* ABOUT THIS EXERCISE
Pictures in the entries below are to be left out; otherwise, reproduce exactly the lines from the first through the line containing "font-weight: 700 ->".

(Stored items)
"""

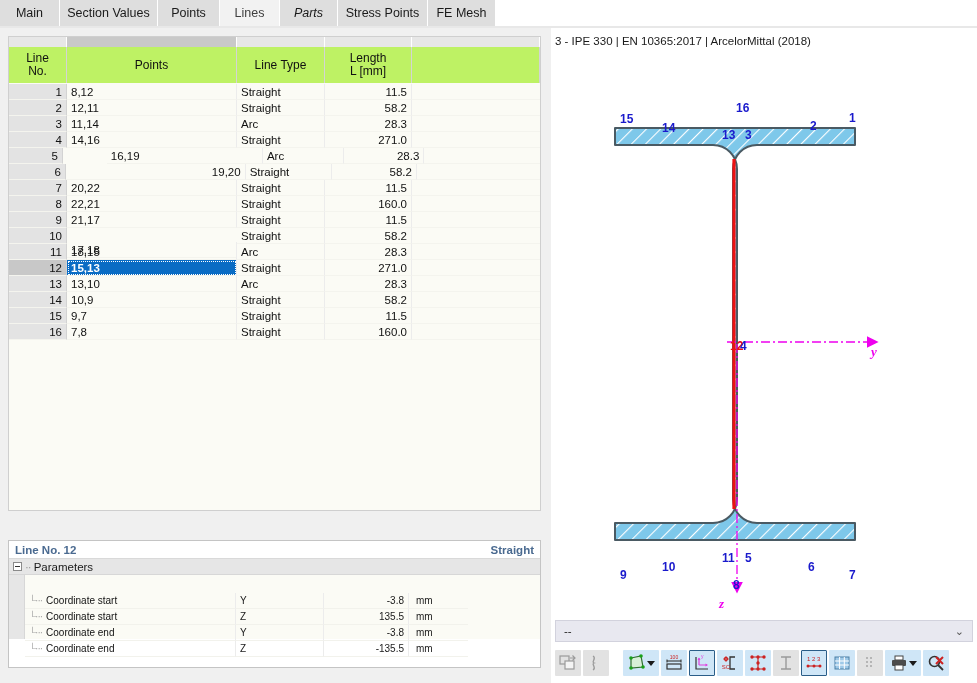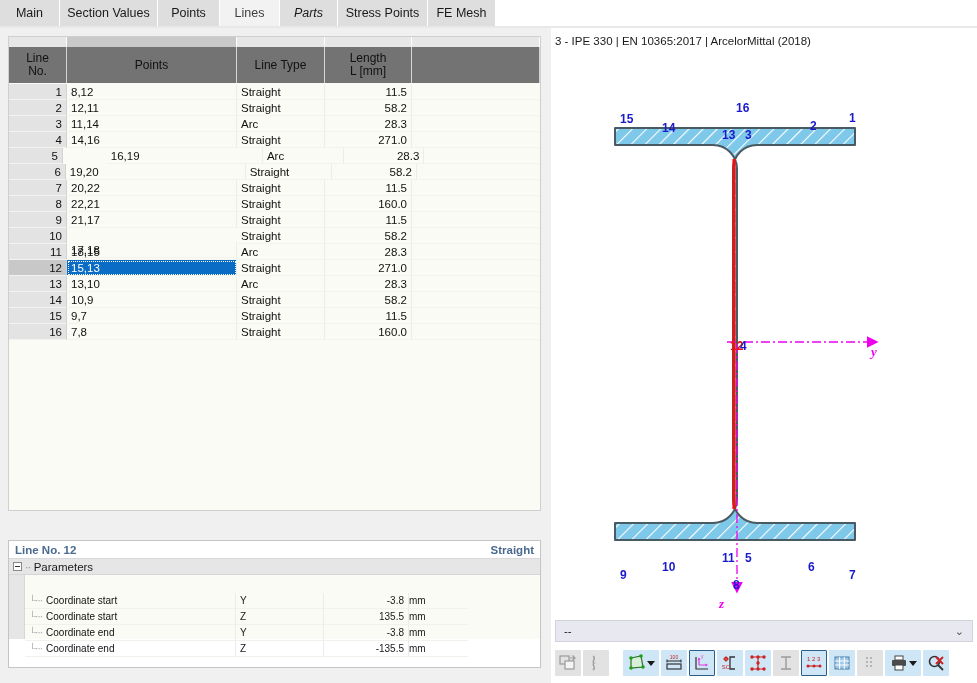"Line" .hcell { background: #737373 -> #bef264 }
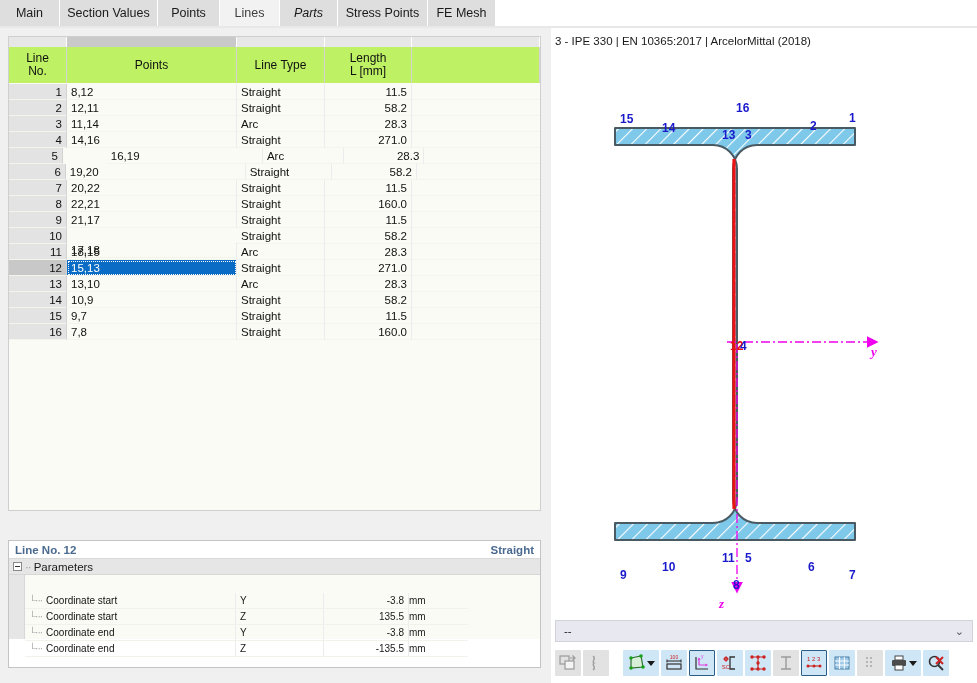"19,20" div.cell { text-align: none -> right }
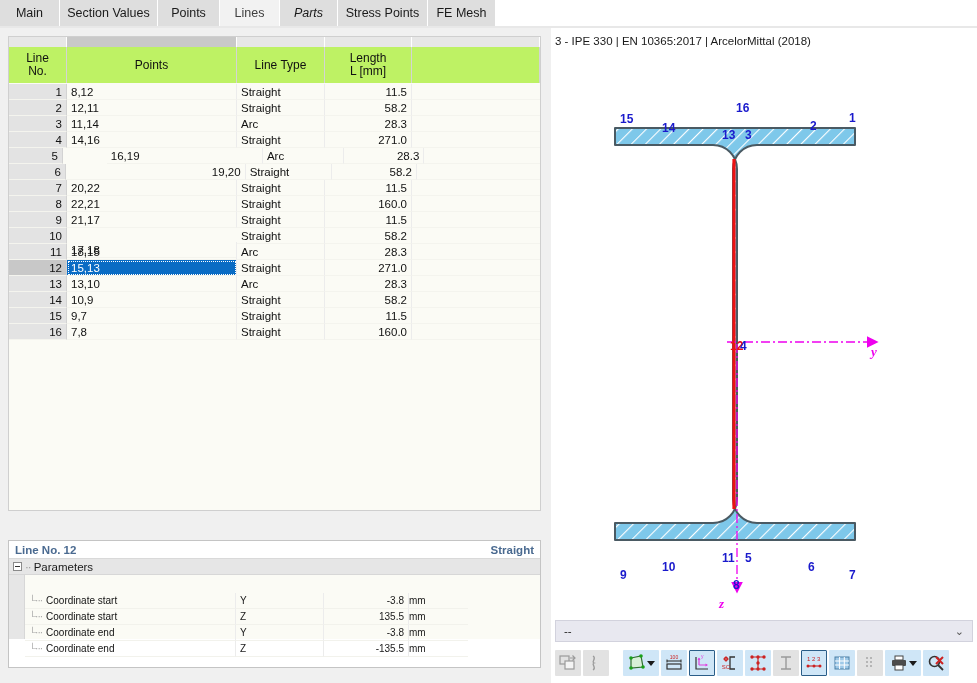"15,13" .row.selected .c-pts { font-weight: none -> bold }
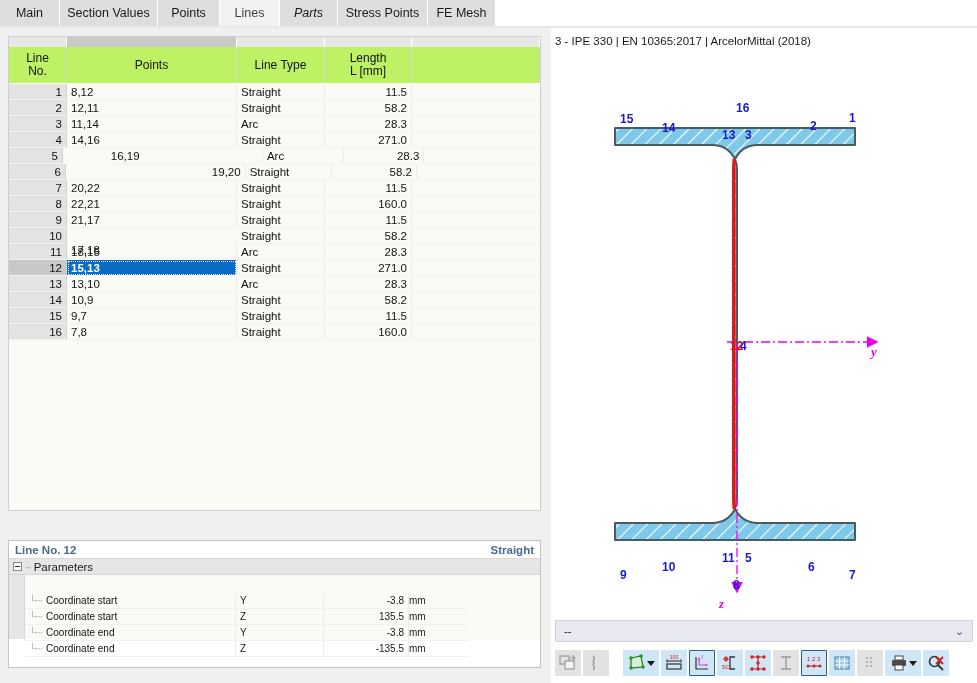"mm" .p-unit { padding-left: 0 -> 7px }
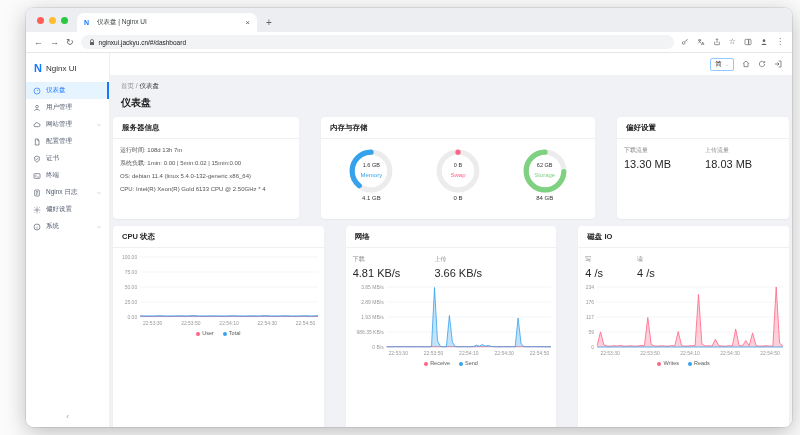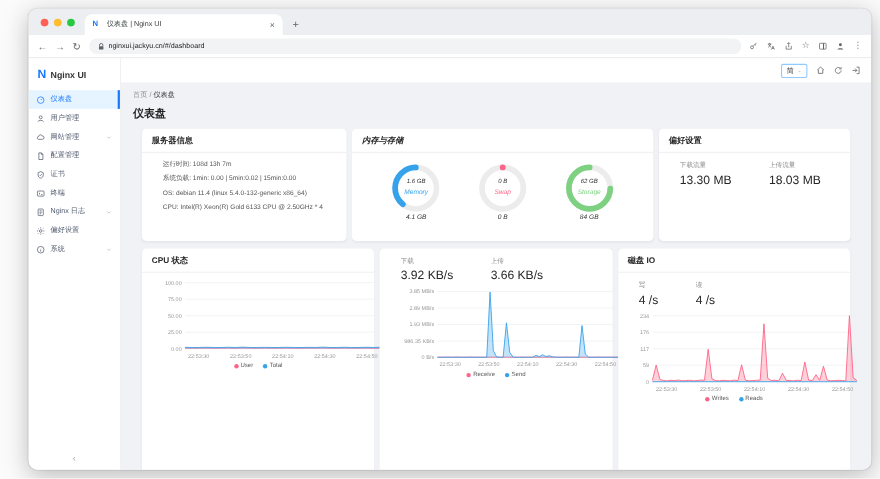"Nginx UI" .logo-t { font-weight: 700 -> 400 }
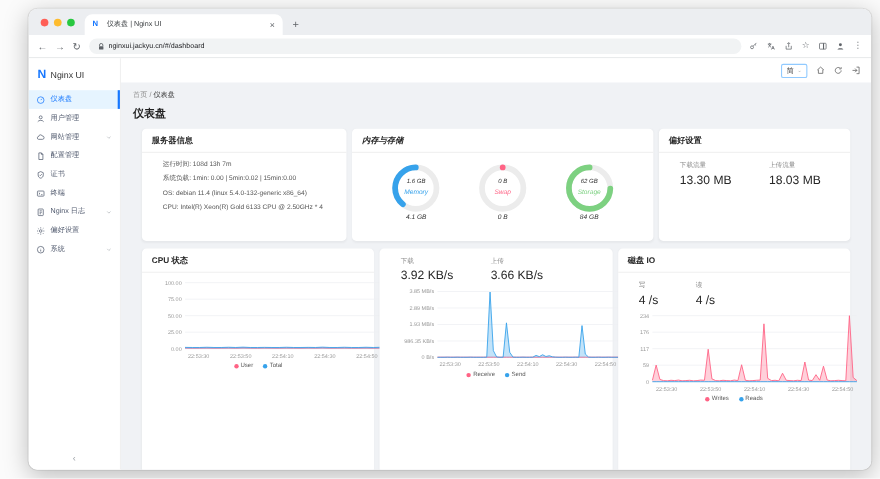"服务器信息" .row { gap: 5px -> 22px; margin: 0 16px 7px -> 0 0 7px }
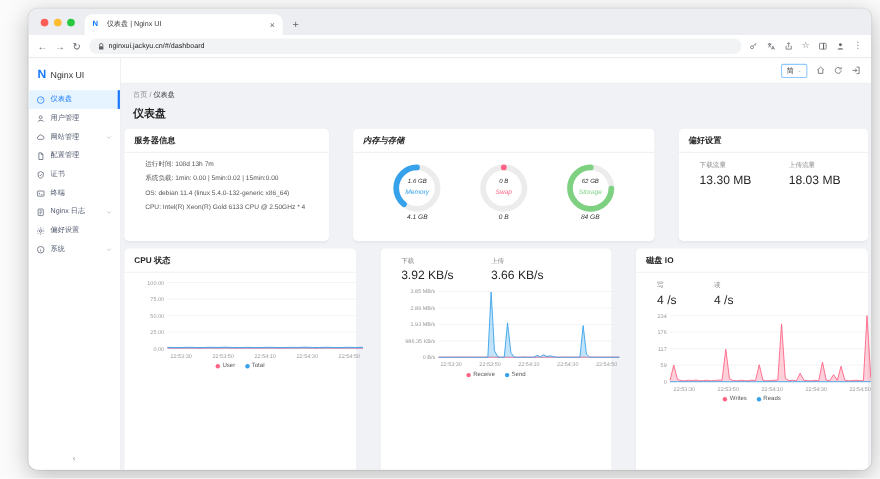"内存与存储" .c-mem { font-style: italic -> none }
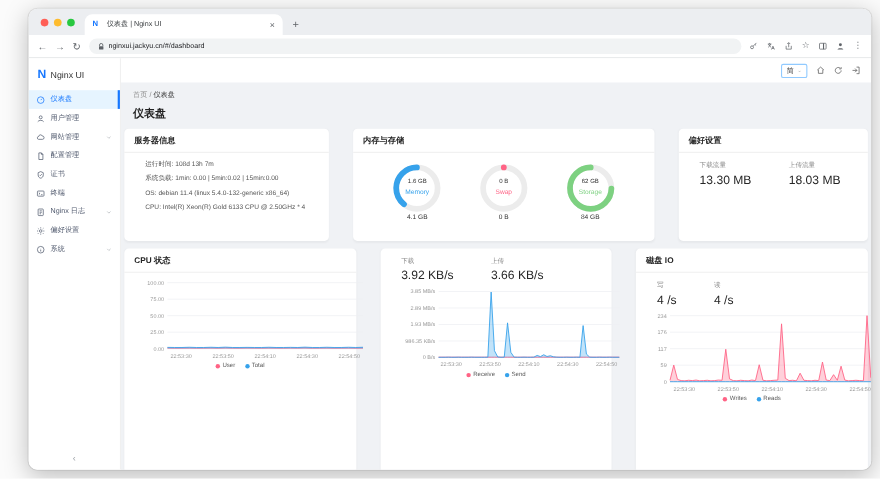"13.30 MB" .card-b { padding: 5px 19px -> 5px 7px }
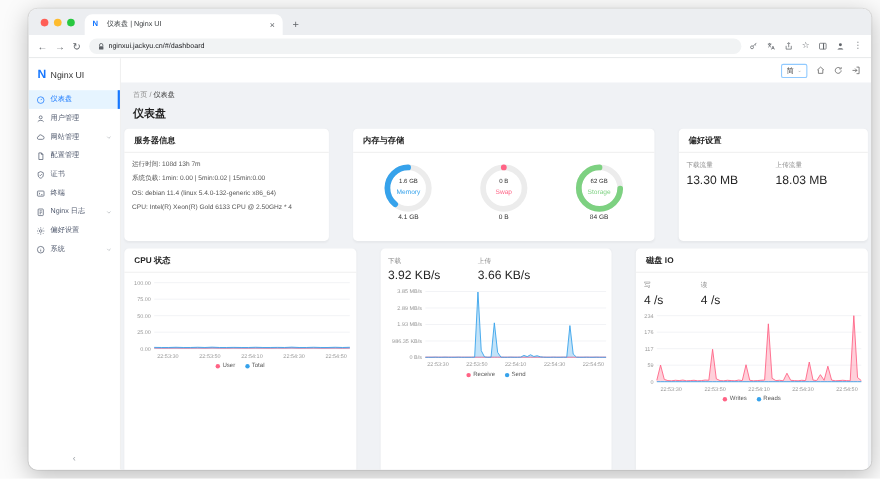"网络" div.card-h { html: none -> <div>网络</div> }
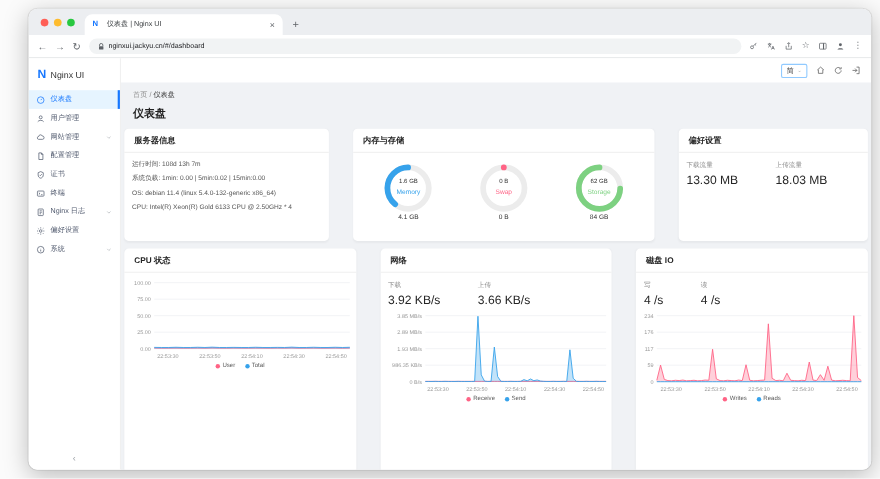"3.92 KB/s" div.stat-value { text: 3.92 -> 4.81 }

"""

* EXERCISE RESPONSE
"Line" .hcell { background: #737373 -> #bef264 }
"19,20" div.cell { text-align: none -> right }
"15,13" .row.selected .c-pts { font-weight: none -> bold }
"mm" .p-unit { padding-left: 0 -> 7px }
"Nginx UI" .logo-t { font-weight: 700 -> 400 }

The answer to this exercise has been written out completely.